Но это «давайте помолимся» прозвучало так обольстительно, так призывно, что ты не сопротивляешься, когда молодая женщина справа берет тебя за руку, и сам протягиваешь левую соседу, сыну кислородной старухи, странно держать за руку мужчину. Священник держал тебя за руку, помнишь? Пока ты не сказал «довольно», не высвободил руку и не прижал ее к собственному боку, а Элизабет все стонала. не трогай меня, не трогай меня.

— Мы просим исцеления. Мы просим утешения. Пусть разбитое снова станет целым, — говорит женщина, голос у нее невероятно сексуальный, и это при такой-то унылой внешности, интересно, а как с таким голосом в постели? И снова «Мы просим исцеления», так близко, что ты вздрагиваешь, с тобой она говорит, что ли? Нет, с кислородной старухой, которая закрывает глаза, когда женщина берет ее руку, всю в пигментных пятнах, гладит, целует скрюченные пальцы, фу, — но старуха плачет, ее сын тоже плачет, а женщина с голосом говорит:

— Исцелись, Вирджиния, — ее слова как чувственное поглаживание; откуда она знает ее имя? Они что, не в первый раз, постоянные посетители? Так что же, значит, сразу это не работает, надо еще приходить? Ну нет, ты сюда больше не ходок.

— Ты ведь хочешь исцелиться, правда?

Что, вот так раз, и все? Старуха хлюпает носом, кашляет, кислородная трубка булькает, как акваланг при погружении, но для тебя разочарование — глоток свежего воздуха, и это все, больше ничего не будет? Все равно что слушать телепроповедника, та же раздутая комедия, ну а ты чего ждал? Сейчас она подойдет к тебе, возьмет за руку, промурлыкает этим своим сексуальным голоском какую-нибудь чушь, и можешь…

… но она проходит мимо, идет к негритянке с ребятишками, черт, ну, конечно, сначала дети.

— Славьте Христа, — говорит бабка; стоит повернуть немного голову, — вот так, — и ты увидишь те же мокрые дорожки и на ее круглом черном лице. — Пусть он выздоровеет.

— Что с тобой, Шон? — спрашивает женщина у мальчика; теперь ее голос звучит по-матерински или как у доброй учительницы, которую хочется слушаться, и

— У меня астма, — говорит он, взгляд полон доверия, его рука в ее руке. — Когда я играю, мне плохо дышать.

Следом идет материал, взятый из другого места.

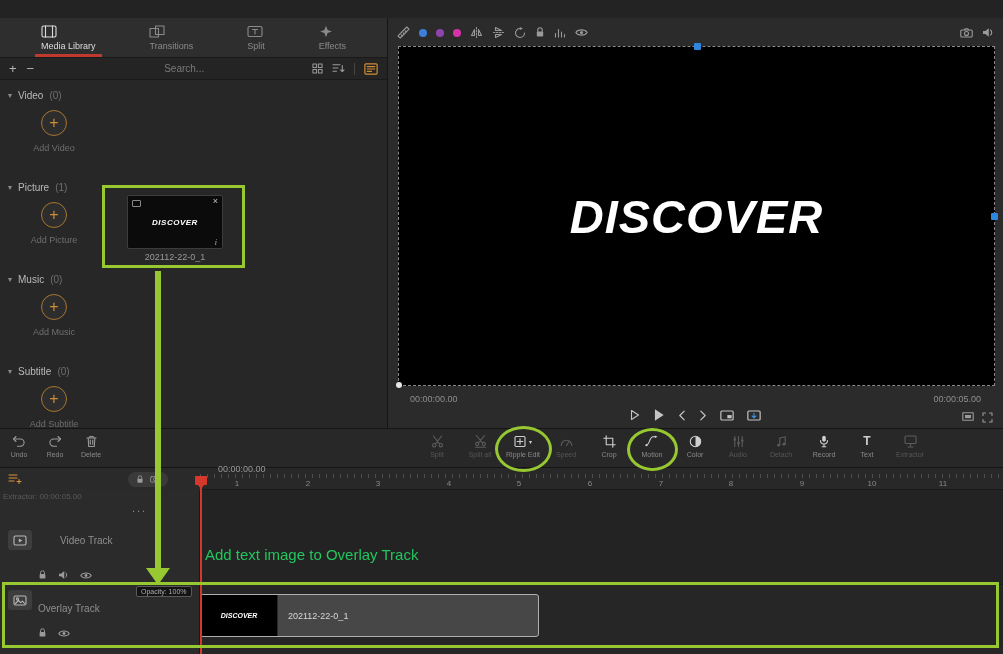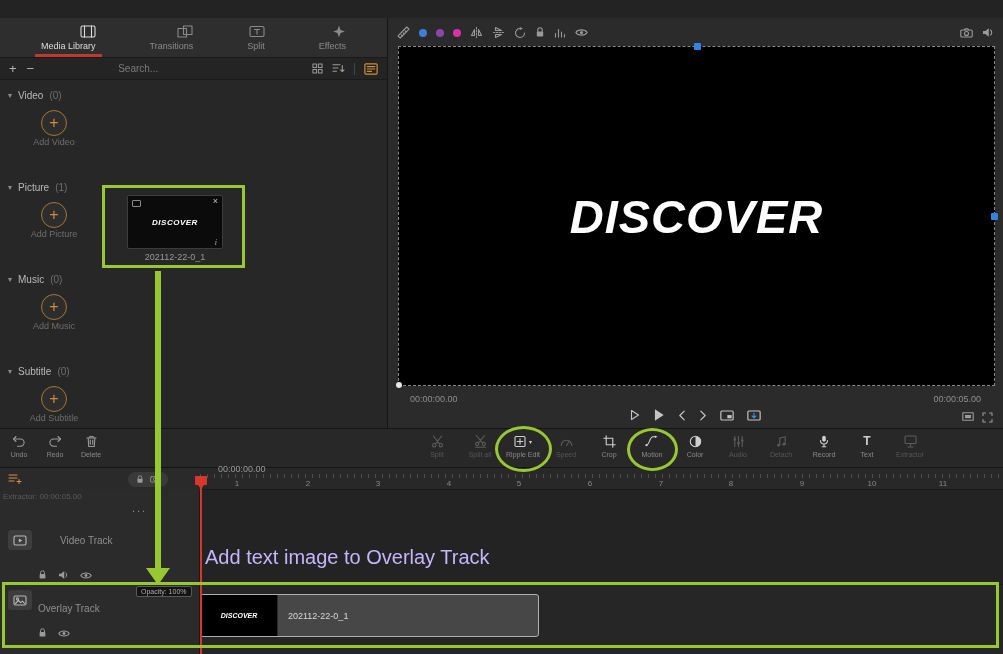--- a/index.html
+++ b/index.html
@@ -16,37 +16,37 @@
   .logo{width:11px;height:11px;background:#2f6fb0;border-radius:2px;color:#fff;font-size:7px;display:flex;align-items:center;justify-content:center;line-height:1}
   .app-name{color:#c8c8c8}
   .tb-caret{color:#777;font-size:8px}
   .proj-icon{color:#8a8a8a;margin-left:28px;font-size:10px}
   .proj-name{color:#b0b0b0}
   .saved{color:#6a6a6a;margin-left:62px}
 
   
   .left-panel{position:absolute;left:0;top:18px;width:388px;height:410px;background:#272728;border-right:1px solid #161616;overflow:hidden}
   .tabs{position:absolute;left:0;top:0;width:100%;height:40px;background:#2e2e2e;border-bottom:1px solid #1a1a1a;display:flex;justify-content:space-around;align-items:center;padding:0 14px}
-  .tab{position:relative;height:100%;display:flex;flex-direction:column;align-items:flex-end;justify-content:center;gap:3px;color:#8a8a8a;font-size:9px;padding:0 6px}
+  .tab{position:relative;height:100%;display:flex;flex-direction:column;align-items:flex-start;justify-content:center;gap:3px;color:#8a8a8a;font-size:9px;padding:0 6px}
   .tab.active{color:#dcdcdc}
   .tab.active::after{content:"";position:absolute;left:0;right:0;bottom:0;height:3px;background:#c0392f}
   .search-row{position:absolute;left:0;top:40px;width:100%;height:22px;background:#242425;border-bottom:1px solid #1a1a1a;display:flex;align-items:center;padding:0 9px;gap:10px}
   .pm-btn{color:#b5b5b5;font-size:13px;line-height:1}
-  .search-input{background:transparent;border:none;outline:none;color:#9a9a9a;font-size:10px;width:110px;margin-left:74px}
+  .search-input{background:transparent;border:none;outline:none;color:#9a9a9a;font-size:10px;width:110px;margin-left:120px}
   .search-input::placeholder{color:#7a7a7a}
   .sr-right{margin-left:auto;display:flex;align-items:center;gap:9px;color:#9a9a9a}
   .vdiv{width:1px;height:12px;background:#454545}
   .section{position:absolute;left:0;width:100%;height:92px}
   .sec-head{display:flex;align-items:center;gap:6px;padding-left:8px;height:14px}
   .sec-caret{color:#8a8a8a;font-size:8px}
   .sec-title{color:#b8b8b8;font-size:10px}
   .sec-count{color:#6f6f6f;font-size:10px}
   .add-item{position:absolute;left:25px;top:22px;width:58px;text-align:center}
   .add-circle{width:26px;height:26px;margin:0 auto;border:1px solid #a8762f;border-radius:50%;background:#2d2d2e;color:#d08c35;font-size:16px;line-height:23px;text-align:center}
-  .add-label{margin-top:1px;color:#6e6e6e;font-size:9px}
+  .add-label{margin-top:7px;color:#6e6e6e;font-size:9px}
   .media-card{position:absolute;left:127px;top:15px;width:96px;height:54px;background:#0b0b0b;border:1px solid #3c3c3c;border-radius:2px}
   .card-text{position:absolute;inset:0;display:flex;align-items:center;justify-content:center;color:#fff;font-size:8px;font-weight:bold;font-style:italic;letter-spacing:.5px}
   .card-close{position:absolute;top:1px;right:4px;color:#c5c5c5;font-size:9px;line-height:1}
   .card-badge{position:absolute;top:4px;left:4px;width:9px;height:7px;border:1px solid #8a8a8a;border-radius:1px}
   .card-info{position:absolute;bottom:1px;right:5px;color:#b5b5b5;font-size:8px;font-style:italic;font-family:"Liberation Serif",serif}
   .media-card-label{position:absolute;left:104px;top:72px;width:142px;text-align:center;color:#9a9a9a;font-size:9px}
 
   
   .right-panel{position:absolute;left:388px;top:18px;width:615px;height:410px;background:#2b2b2b}
   .pv-toolbar{position:absolute;left:9px;top:8px;right:9px;display:flex;align-items:center;gap:9px;color:#9a9a9a}
@@ -108,21 +108,21 @@
   .clip-name{display:flex;align-items:center;padding-left:10px;color:#d8d8d8;font-size:9px}
 
   
   .ann{position:absolute;z-index:40}
   .ann-box-thumb{left:102px;top:185px;width:143px;height:83px;border:3px solid #97c832}
   .ann-box-track{left:2px;top:582px;width:997px;height:66px;border:3px solid #97c832}
   .ann-circle-ripple{left:495px;top:426px;width:57px;height:46px;border:3px solid #97c832;border-radius:50%}
   .ann-circle-motion{left:627px;top:428px;width:51px;height:43px;border:3px solid #97c832;border-radius:50%}
   .ann-arrow-line{left:155px;top:271px;width:6px;height:297px;background:#97c832}
   .ann-arrow-head{left:146px;top:568px;width:0;height:0;border-left:12px solid transparent;border-right:12px solid transparent;border-top:17px solid #97c832}
-  .ann-text{left:205px;top:546px;color:#c4b5fd;font-size:20px}
+  .ann-text{left:205px;top:546px;color:#22c55e;font-size:15px}
 </style>
 </head>
 <body>
 
 <div class="app">
 
 
   <div class="left-panel">
 
     <nav class="tabs">

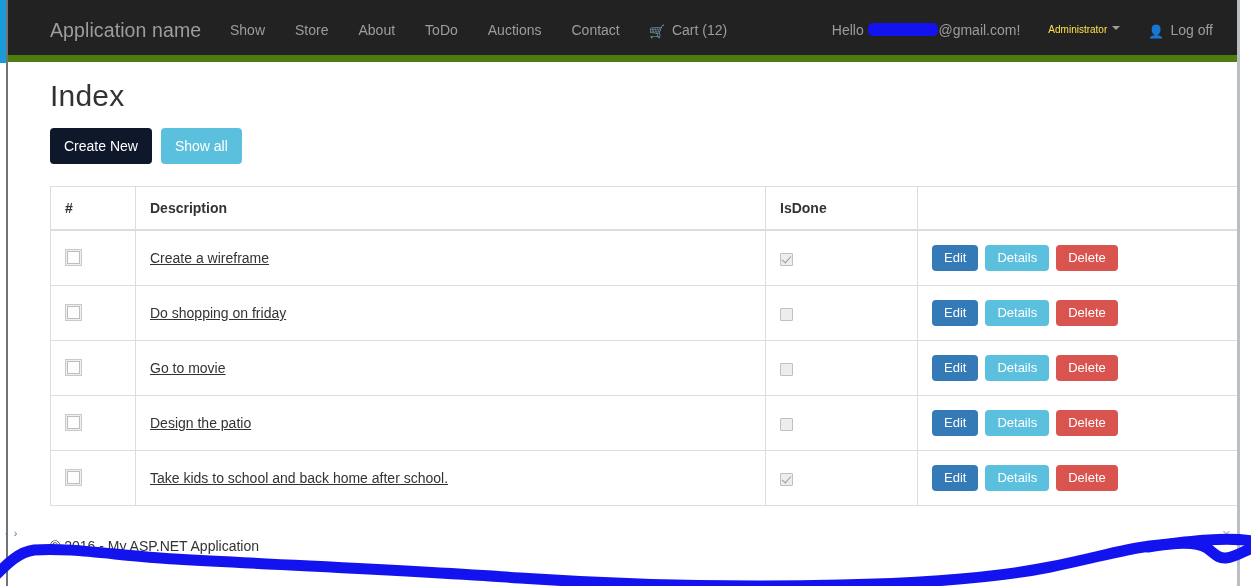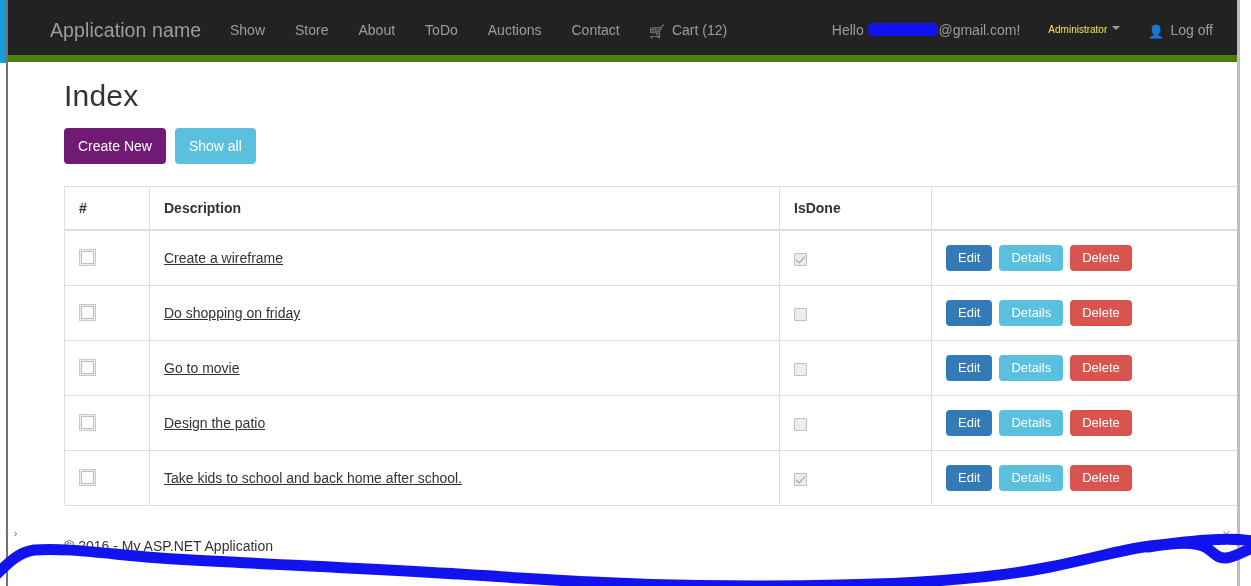--- a/index.html
+++ b/index.html
@@ -41,21 +41,21 @@
   .admin{color:#fde047;font-size:10px;line-height:26px;padding:0 14px;white-space:nowrap;cursor:pointer;}
   .caret{
     display:inline-block;width:0;height:0;margin-left:5px;vertical-align:3px;
     border-top:4px dashed #9d9d9d;border-top:4px solid #9d9d9d;
     border-right:4px solid transparent;border-left:4px solid transparent;
   }
   .logoff{color:#9d9d9d;font-size:14px;line-height:26px;padding:0 14px 0 14px;white-space:nowrap;cursor:pointer;}
   .user-ic{display:inline-block;margin-right:6px;font-size:13px;vertical-align:-1px;}
 
   
-  .container{position:absolute;left:22px;top:62px;width:1012px;}
+  .container{position:absolute;left:8px;top:62px;width:1012px;}
   .page-title{
     margin:0;padding:16px 0 8px 42px;color:#333;font-size:30px;font-weight:normal;
     line-height:36px;letter-spacing:.2px;
   }
   .btn-row{padding:6px 0 0 42px;display:flex;gap:9px;}
   .btn{
     border:none;border-radius:4px;color:#fff;font-size:14px;line-height:20px;
     padding:8px 14px;cursor:pointer;font-family:"Liberation Sans",sans-serif;
     white-space:nowrap;
   }
@@ -143,21 +143,21 @@
         <div class="logoff"><span class="user-ic">👤</span><span>Log off</span></div>
       </div>
     </div>
   </div>
 
   <div class="container">
 
     <h1 class="page-title">Index</h1>
 
     <div class="btn-row">
-      <button class="btn btn-primary" style="background: #701a75;">Create New</button>
+      <button class="btn btn-primary" style="background: #0f172a;">Create New</button>
       <button class="btn btn-info" style="background: rgb(91, 192, 222);">Show all</button>
     </div>
 
     <div class="table-wrap">
       <table class="grid">
         <thead>
           <tr>
             <th class="col-sel">#</th>
             <th class="col-desc">Description</th>
             <th class="col-done">IsDone</th>

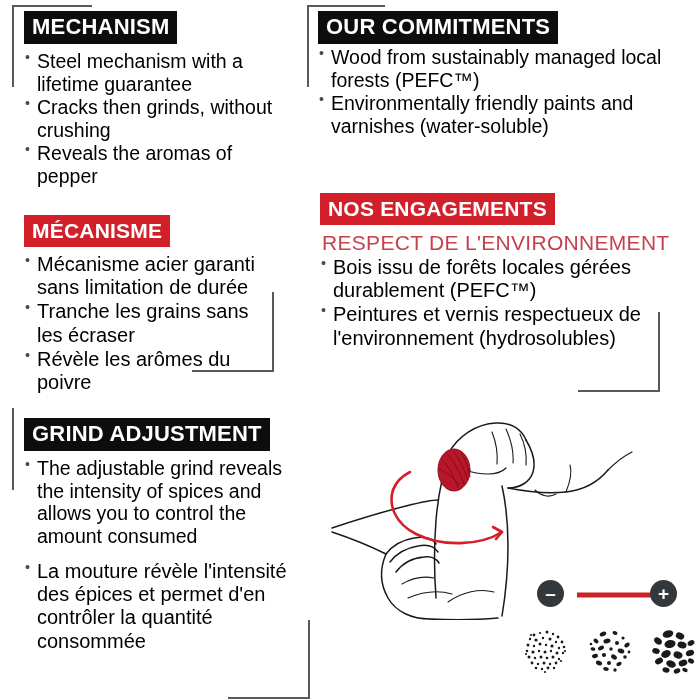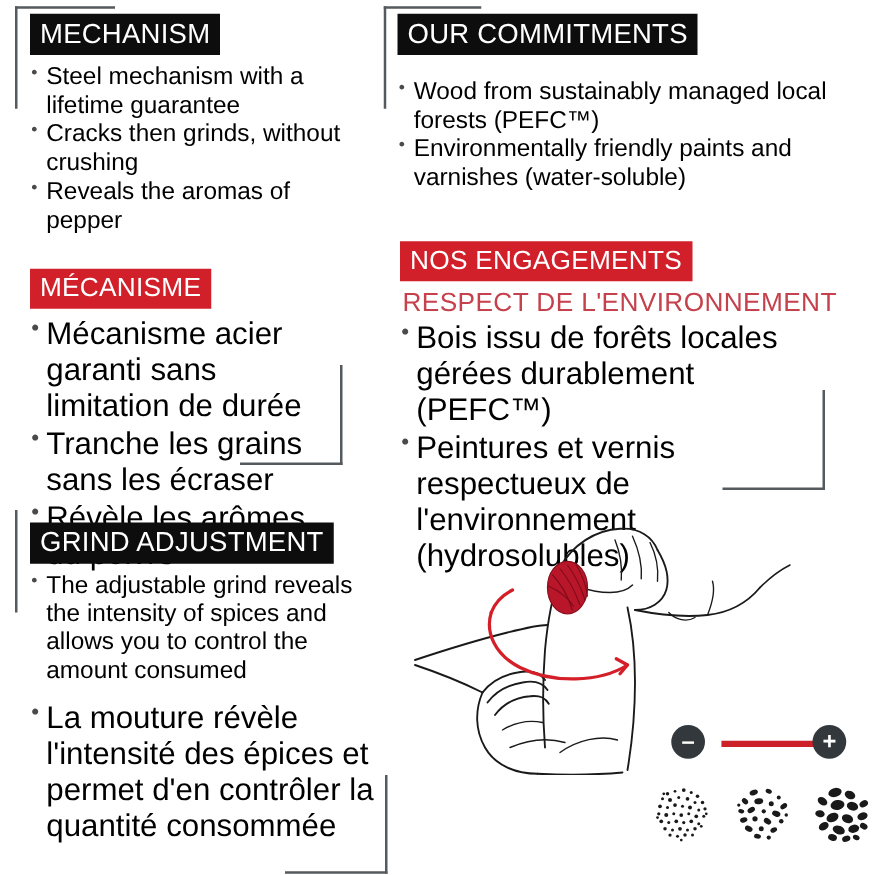--- a/index.html
+++ b/index.html
@@ -18,21 +18,21 @@
   .rule.v{width:1.6px;}
   .rule.h{height:1.6px;}
 
   
   .block{position:absolute;}
 
   
   .banner{
     display:inline-block;
     color:#ffffff;
-    font-weight:400;
+    font-weight:700;
     letter-spacing:.2px;
     line-height:1;
     padding:5px 8px 6px 8px;
     white-space:nowrap;
   }
   .banner.black{background:#0d0d0d;}
   .banner.red{background:#d2202a;}
 
   
   .subhead{
@@ -62,21 +62,21 @@
     left:1px;
     top:-1px;
     font-size:.72em;
     color:#4a4a4a;
   }
 
   
   .t-en .banner{font-size:22px;}
   .t-fr .banner{font-size:21px;}
   .lead-en{font-size:19.5px;line-height:1.16;}
-  .lead-fr{font-size:25px;line-height:1.16;}
+  .lead-fr{font-size:20px;line-height:1.16;}
   .subhead-en{font-size:21.5px;}
   .subhead-fr{font-size:21px;}
 
   
   .illus{position:absolute;left:330px;top:420px;width:370px;height:200px;}
   .illus svg{display:block;}
 
   
   .scale{position:absolute;left:510px;top:580px;width:190px;height:100px;}
   .pmbtn{
@@ -127,21 +127,21 @@
     <div class="banner red">MÉCANISME</div>
     <ul class="bullets lead-fr">
       <li>Mécanisme acier garanti sans limitation de durée</li>
       <li>Tranche les grains sans les écraser</li>
       <li>Révèle les arômes du poivre</li>
     </ul>
   </div>
 
   <div class="block t-en" style="left:318px;top:11px;width:360px;">
     <div class="banner black">OUR COMMITMENTS</div>
-    <ul class="bullets lead-en" style="margin-top:18px;">
+    <ul class="bullets lead-en" style="margin-top:2px;">
       <li>Wood from sustainably managed local forests (PEFC™)</li>
       <li>Environmentally friendly paints and varnishes (water-soluble)</li>
     </ul>
   </div>
 
   <div class="block t-fr" style="left:320px;top:193px;width:345px;">
     <div class="banner red">NOS ENGAGEMENTS</div>
     <div class="subhead subhead-fr">RESPECT DE L'ENVIRONNEMENT</div>
     <ul class="bullets lead-fr" style="margin-top:2px;">
       <li>Bois issu de forêts locales gérées durablement (PEFC™)</li>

— А во что ты любишь играть? — начинается новая песня, что-то о доме, когда я вернусь домой.

— В футбол, — говорит мальчик, — в футбол и…

— В баскетбол, — перебивает его девочка, куда же без нее; берет женщину за другую руку. — Но он не умеет играть как следует. Вот я всегда…

— Исцелись, Шон. Ты ведь хочешь исцелиться, правда?

— Да, — отвечает мальчик и начинает визжать, он именно «изжит и бьется, как подстреленный, бабка вопит, будто ее той же пулей зацепило, — ты шарахаешься от них, вжимаешься в старухиного сына, в его взгляде вопрос — Что-то случилось? — мальчишка вопит опять, пронзительно, как чайник со свистком, визг переходит в сип, потом в хныканье; и вот он уже улыбается, бабка улыбается, девчонка жадно ест глазами обоих, и

— Лучше, — говорит женщина с голосом; она не спрашивает; она знает. — Теперь лучше.

Она идет от одного к другому: молодая женщина касается рукой груди, старуха с изуродованными кистями, стариком с раком в печени, громко и монотонно, как глухой, он сообщает:

— У меня рак в печени.

И каждому она задает один и тот же вопрос:

— Ты хочешь исцелиться? — как будто проверяет их, убеждает, опытный продавец, который соблазняет покупателя ненужной ему новинкой, тебе хочется верить, что она и есть продавец, и ты веришь, — только вот запах, определенно запахло грозой, озоном, и этот мальчик, Шон, глаза горят, набирает полную грудь воздуха, выдыхает, еще и еще, старуха в двух шагах от тебя забыла о своей кислородной трубке, и какая-то женщина в линялом голубом топе твердит своей толстой подружке, которая ухватила ее за руку.